Los sistemas de aire forzado se basan en la convección. El calor radiante calienta el cuerpo de forma más uniforme —delante y detrás— con mucho menor movimiento de aire. La mayoría de las unidades operan silenciosamente, incluyen termostatos ajustables y están diseñadas para circuitos de 120V o 240V según el cableado del espacio. En términos de seguridad, es habitual contar con protección contra vuelcos, corte por sobrecalentamiento y carcasas con superficie fría al tacto.

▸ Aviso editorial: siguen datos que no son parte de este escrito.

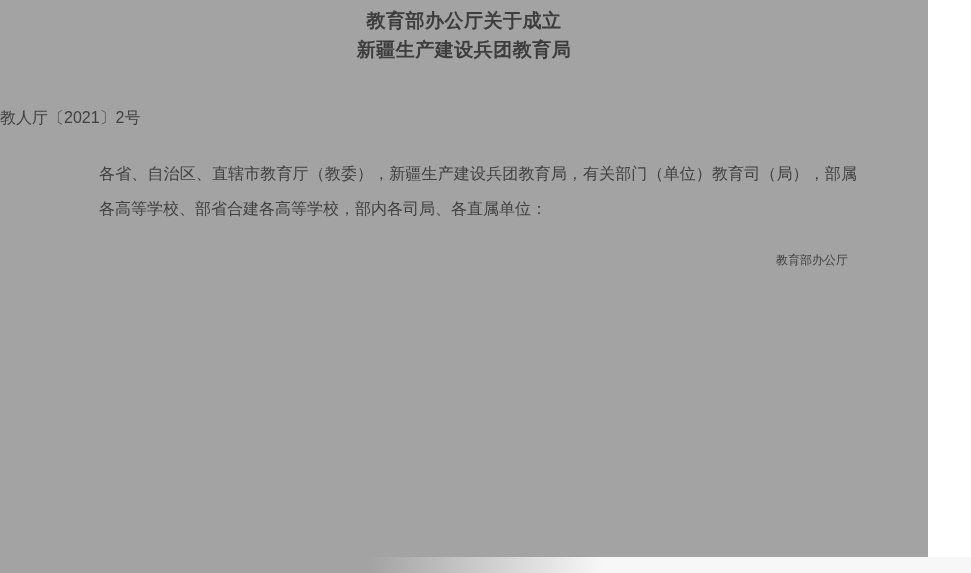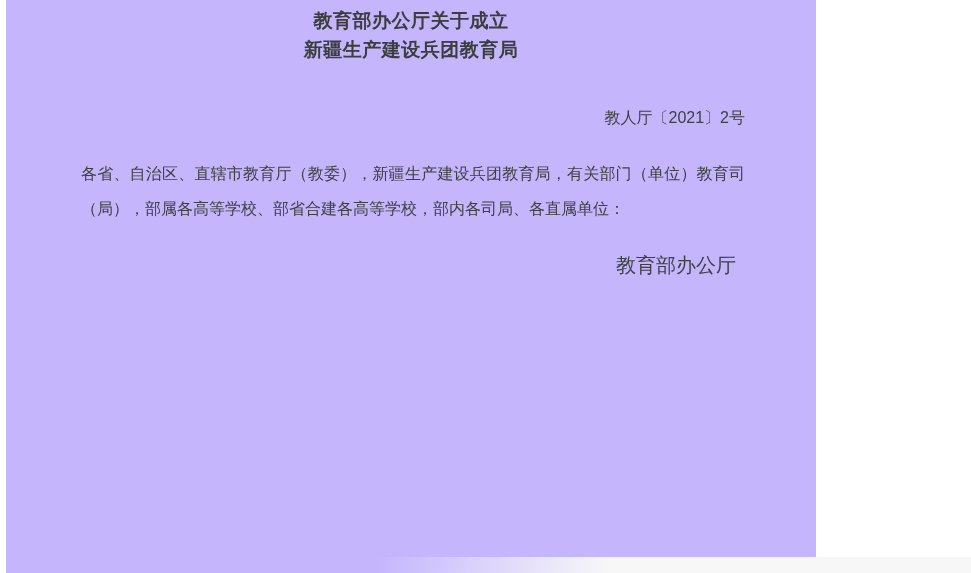"教育部办公厅关于成立" .page { background: #c4b5fd -> #a3a3a3; margin-left: 6px -> none; width: 810px -> 928px }
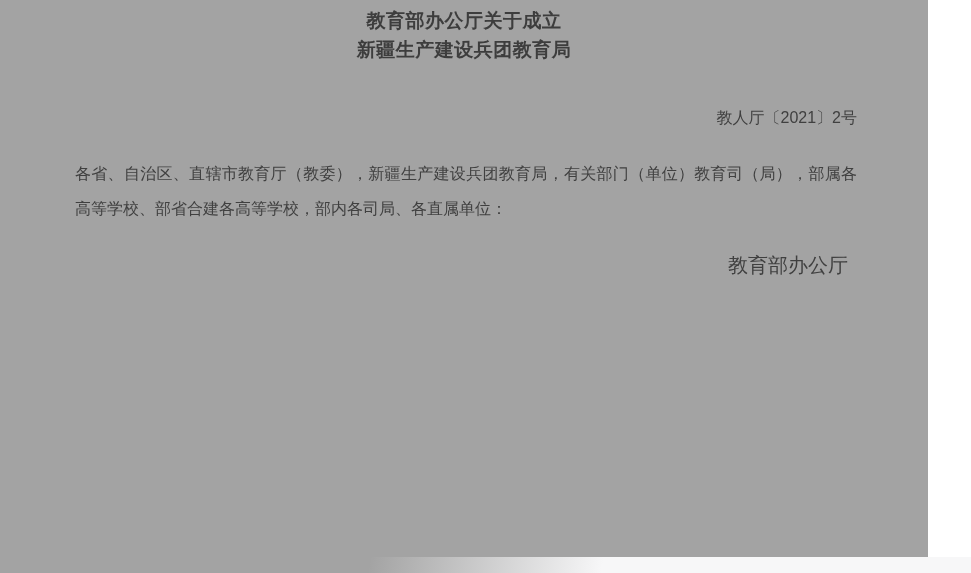"教人厅〔2021〕2号" .doc-number { text-align: right -> none }
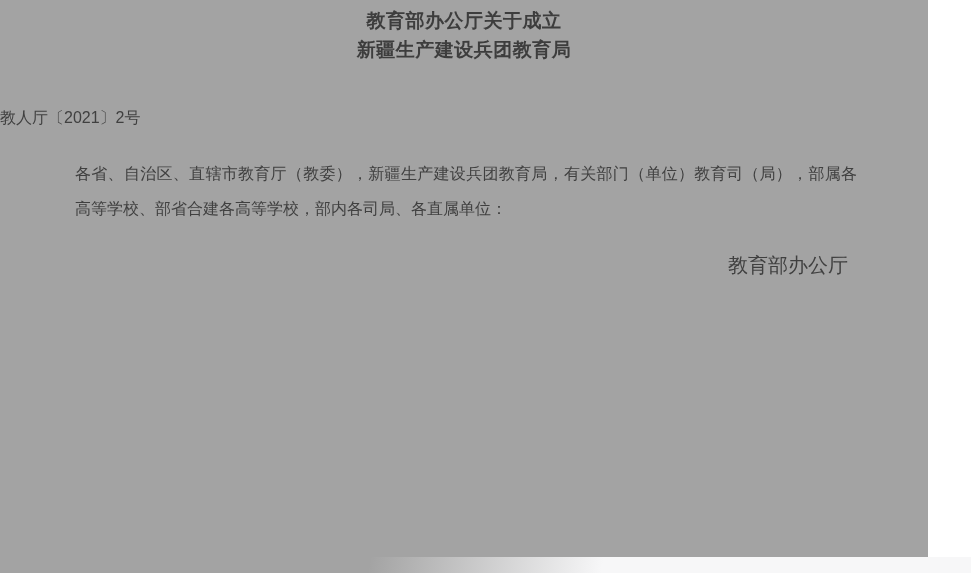"各省、自治区、直辖市教育厅（教委），新疆生产建设兵团教育局，有关部门（单位）教育" .doc-body { padding: 0 71px 0 75px -> 0 71px 0 99px }
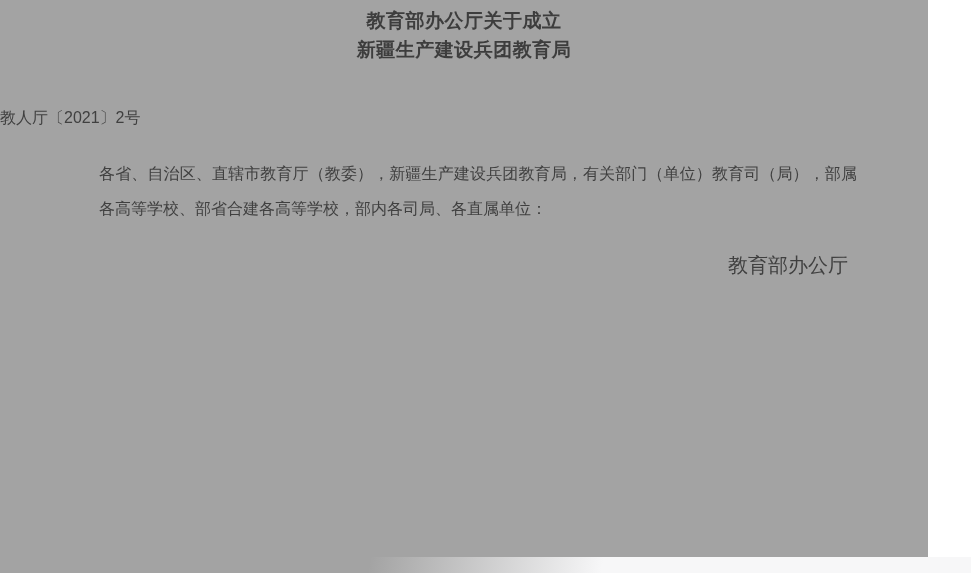"教育部办公厅" .signature { font-size: 20px -> 12px }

Por qué funciona en este entorno
Para adultos mayores, el calor suave contribuye a mantener los músculos relajados y la circulación estable. El efecto “bio-calor” del calor infrarrojo promueve la vasodilatación local, lo que puede reducir la carga que las variaciones bruscas de temperatura imponen al sistema cardiovascular.
En una oficina, esto se traduce en menos ciclos de calor-frío que alteran el cuerpo, menor sequedad que irrita las vías respiratorias y una sensación térmica más constante alrededor de escritorios y mesas de reunión. Dado que el calor es direccional, se pueden colocar las unidades donde realmente se concentran las personas. El calor se percibe rápidamente, a menudo en segundos, sin necesidad de esperar a que se caliente todo el volumen de aire del recinto.
Detalles que marcan la diferencia
El calentamiento infrarrojo funciona mejor cuando las personas están en el haz directo. La cobertura depende de la potencia de la unidad, la distancia y el ángulo. Para resultados efectivos, oriente el calentador hacia las zonas de asiento y mantenga despejado el recorrido —no lo bloquee con muebles o cortinas.
Estas unidades están diseñadas para ambientes interiores y secos. Si requiere protección frente a la humedad, debe buscar un modelo con clasificación IP. Y tenga en cuenta lo siguiente: el calor infrarrojo se siente de forma inmediata, pero en los días más fríos puede ser necesario un aporte complementario de calor ambiental para mantener una temperatura estable en toda la sala.